= What this task involves =
Output range, inclusive: from the line containing "58px; top: 87px;" to the line containing "156px; top: 52px;". Restate those lines from the data below word for word and only those.

= Data supplied =
------------------------
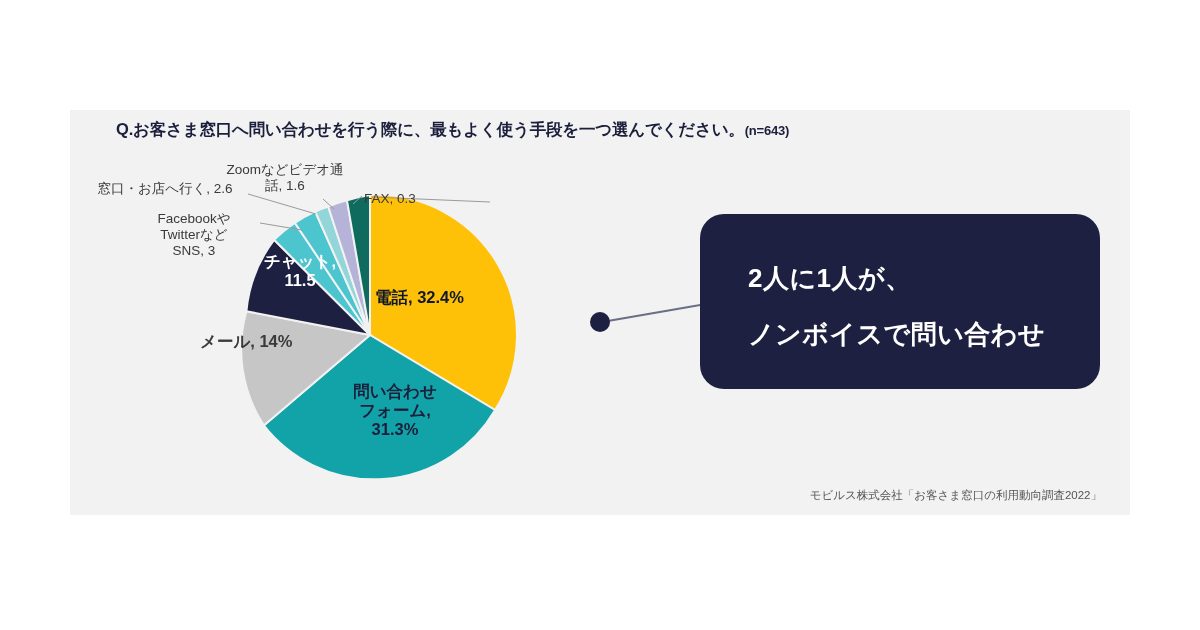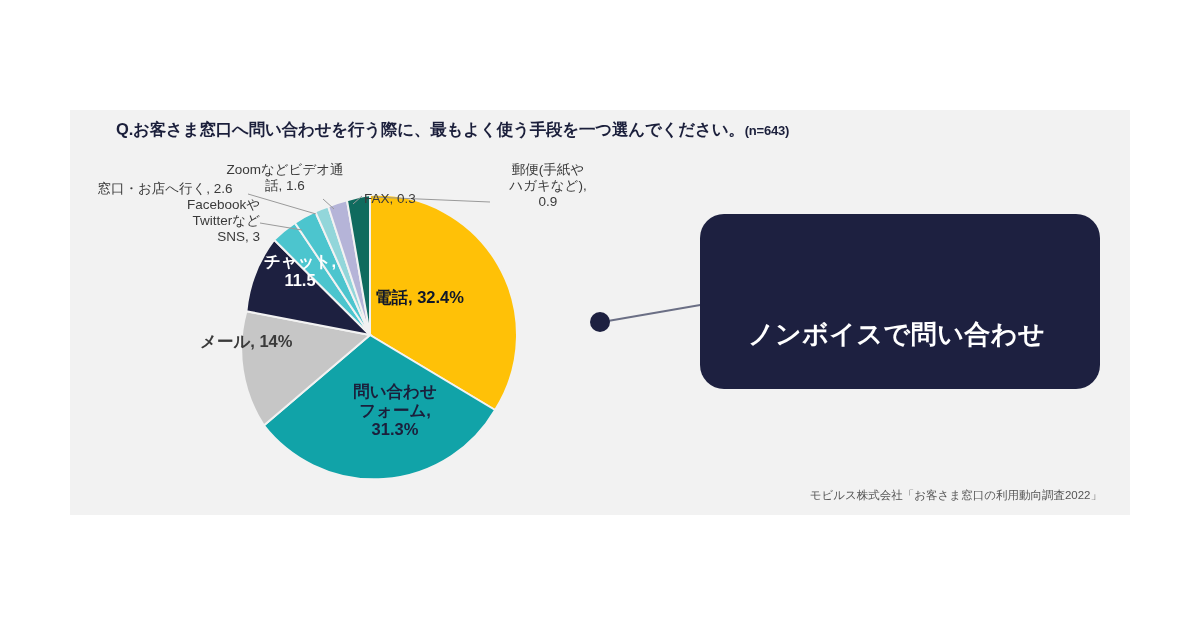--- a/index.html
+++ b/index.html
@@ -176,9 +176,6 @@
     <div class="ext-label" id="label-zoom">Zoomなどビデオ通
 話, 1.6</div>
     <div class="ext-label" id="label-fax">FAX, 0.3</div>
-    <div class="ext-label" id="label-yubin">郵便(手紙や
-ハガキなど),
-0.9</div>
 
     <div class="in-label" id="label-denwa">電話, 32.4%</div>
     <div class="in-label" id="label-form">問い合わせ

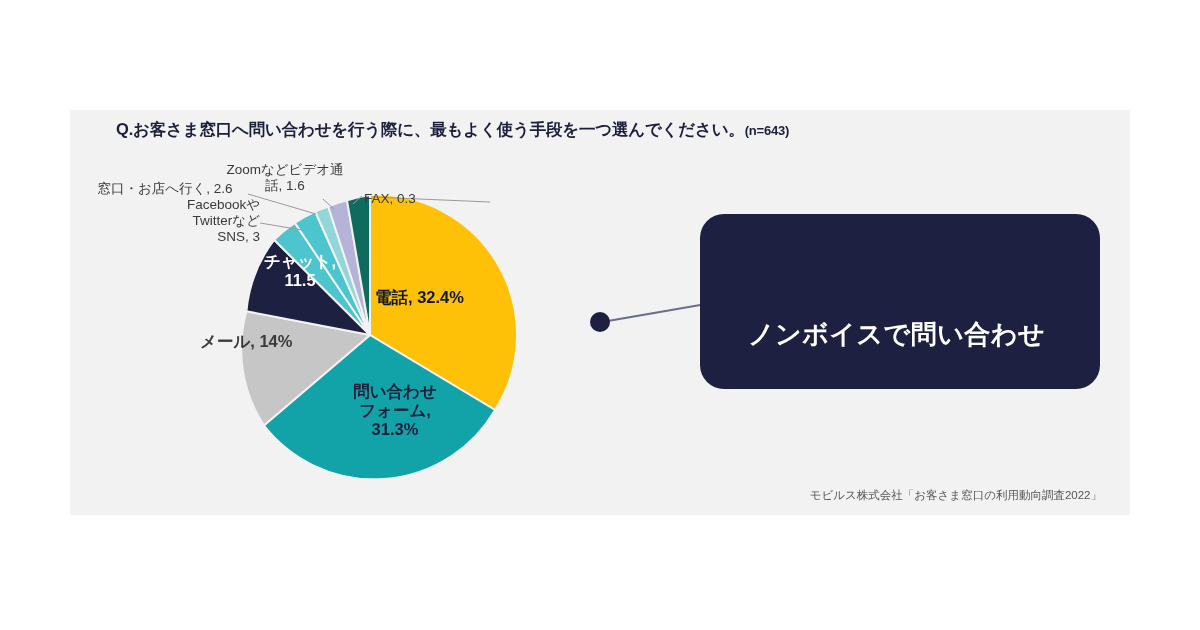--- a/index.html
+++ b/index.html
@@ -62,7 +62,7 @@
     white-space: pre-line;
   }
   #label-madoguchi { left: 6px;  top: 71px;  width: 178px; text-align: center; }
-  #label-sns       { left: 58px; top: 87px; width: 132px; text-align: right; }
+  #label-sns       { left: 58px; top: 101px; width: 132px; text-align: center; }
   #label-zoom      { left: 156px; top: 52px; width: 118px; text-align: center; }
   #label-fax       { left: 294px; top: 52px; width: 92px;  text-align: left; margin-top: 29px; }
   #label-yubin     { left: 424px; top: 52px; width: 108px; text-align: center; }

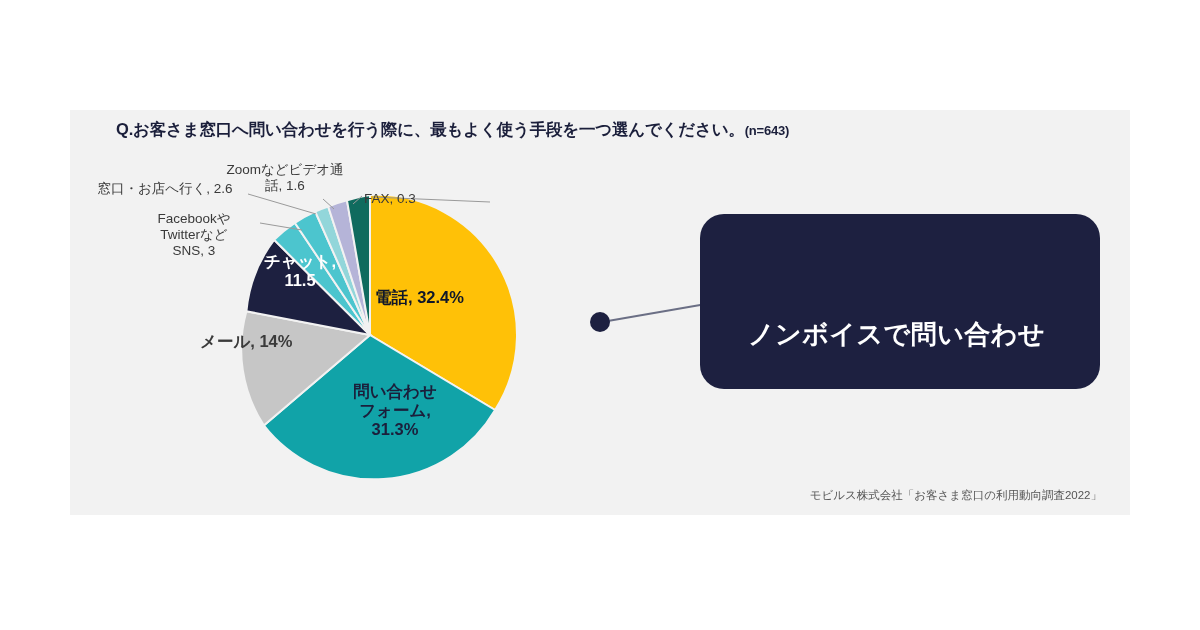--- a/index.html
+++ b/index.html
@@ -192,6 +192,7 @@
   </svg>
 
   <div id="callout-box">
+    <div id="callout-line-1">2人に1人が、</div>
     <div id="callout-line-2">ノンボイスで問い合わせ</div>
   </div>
------------------------
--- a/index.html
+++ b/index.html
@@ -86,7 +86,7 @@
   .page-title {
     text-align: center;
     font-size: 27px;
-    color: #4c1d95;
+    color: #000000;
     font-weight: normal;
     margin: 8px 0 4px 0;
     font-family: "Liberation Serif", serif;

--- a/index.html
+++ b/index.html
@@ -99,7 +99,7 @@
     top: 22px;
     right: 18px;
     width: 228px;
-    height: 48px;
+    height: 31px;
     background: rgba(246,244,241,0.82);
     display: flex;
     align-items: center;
------------------------
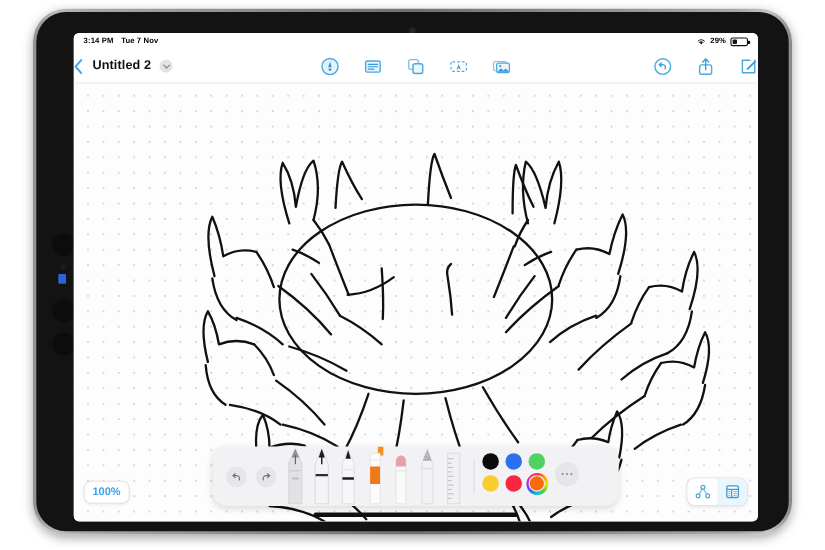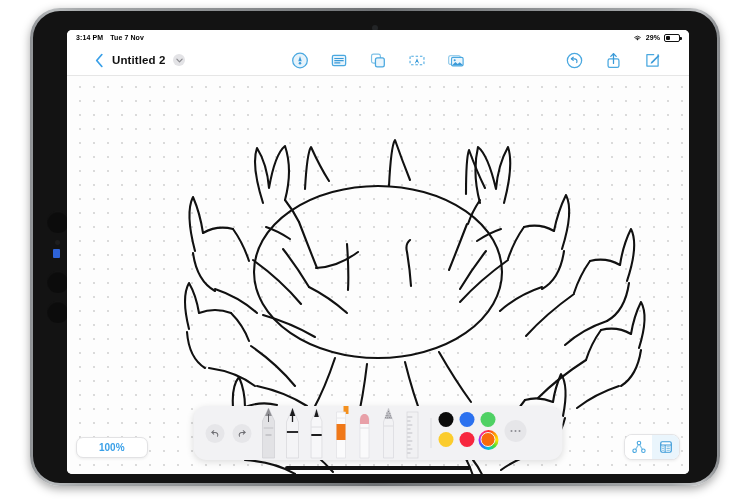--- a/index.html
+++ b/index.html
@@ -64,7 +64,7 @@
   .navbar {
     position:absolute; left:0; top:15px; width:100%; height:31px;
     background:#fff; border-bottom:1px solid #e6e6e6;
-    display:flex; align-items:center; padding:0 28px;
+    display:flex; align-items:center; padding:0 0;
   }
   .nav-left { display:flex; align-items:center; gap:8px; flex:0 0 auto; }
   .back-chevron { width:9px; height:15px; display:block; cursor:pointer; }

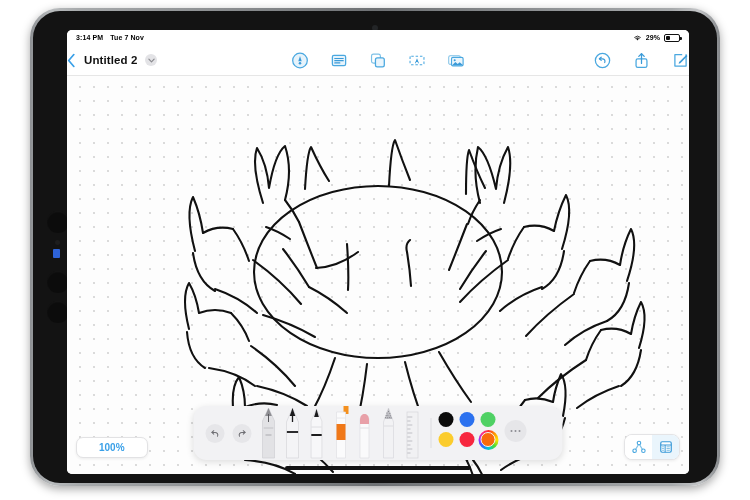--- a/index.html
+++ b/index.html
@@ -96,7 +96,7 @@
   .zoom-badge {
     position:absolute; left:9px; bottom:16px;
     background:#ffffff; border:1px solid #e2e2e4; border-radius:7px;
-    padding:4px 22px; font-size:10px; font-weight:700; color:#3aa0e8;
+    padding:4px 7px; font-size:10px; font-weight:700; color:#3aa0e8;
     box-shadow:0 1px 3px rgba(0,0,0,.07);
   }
------------------------
= Response area =
-  #label-sns       { left: 58px; top: 87px; width: 132px; text-align: right; }
+  #label-sns       { left: 58px; top: 101px; width: 132px; text-align: center; }
   #label-zoom      { left: 156px; top: 52px; width: 118px; text-align: center; }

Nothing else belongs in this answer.